Search the data below for the string "your" and copy all lines where it shows up.

(Items listed in a dataset)

━━━━

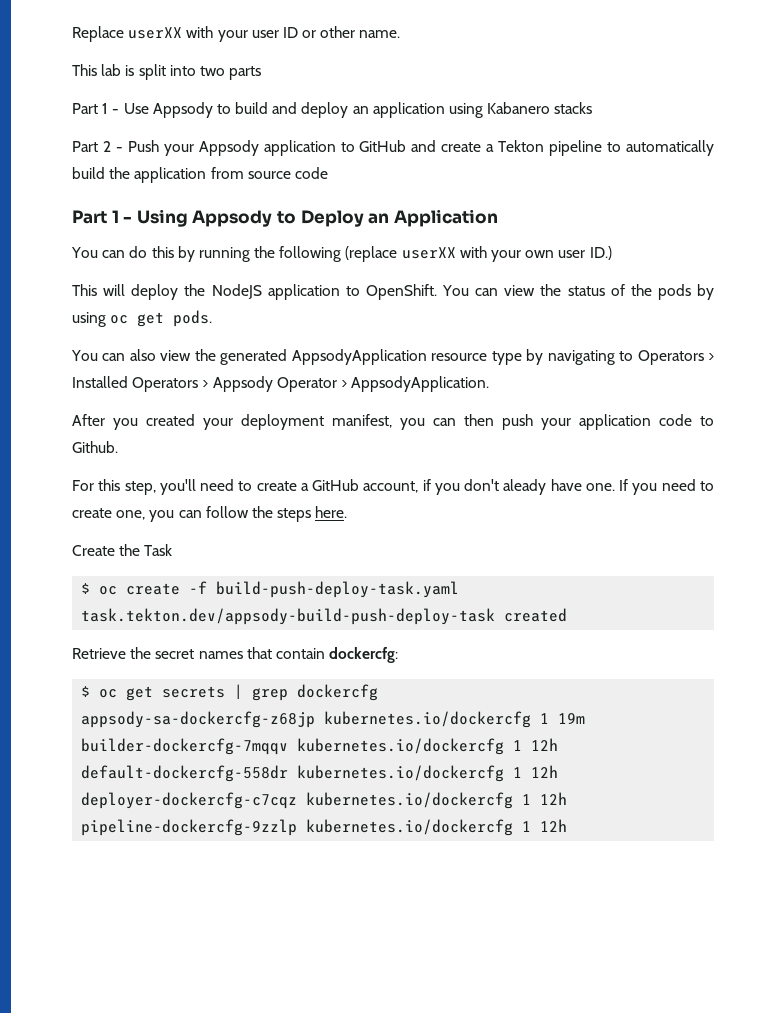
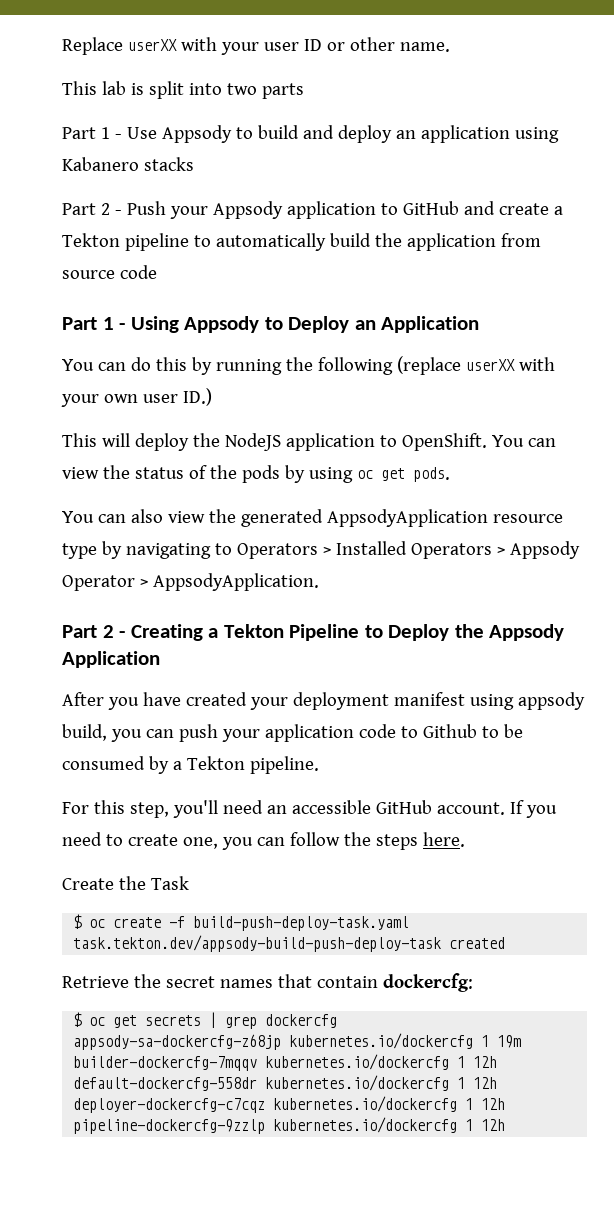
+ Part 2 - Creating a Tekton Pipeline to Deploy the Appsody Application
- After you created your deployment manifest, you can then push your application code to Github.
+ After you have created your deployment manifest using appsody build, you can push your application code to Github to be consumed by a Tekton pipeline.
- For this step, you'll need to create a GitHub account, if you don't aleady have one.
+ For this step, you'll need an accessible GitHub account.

━━━━

> **ANSWER AREA**:
- After you created your deployment manifest, you can then push your application code to Github.
+ After you have created your deployment manifest using appsody build, you can push your application code to Github to be consumed by a Tekton pipeline.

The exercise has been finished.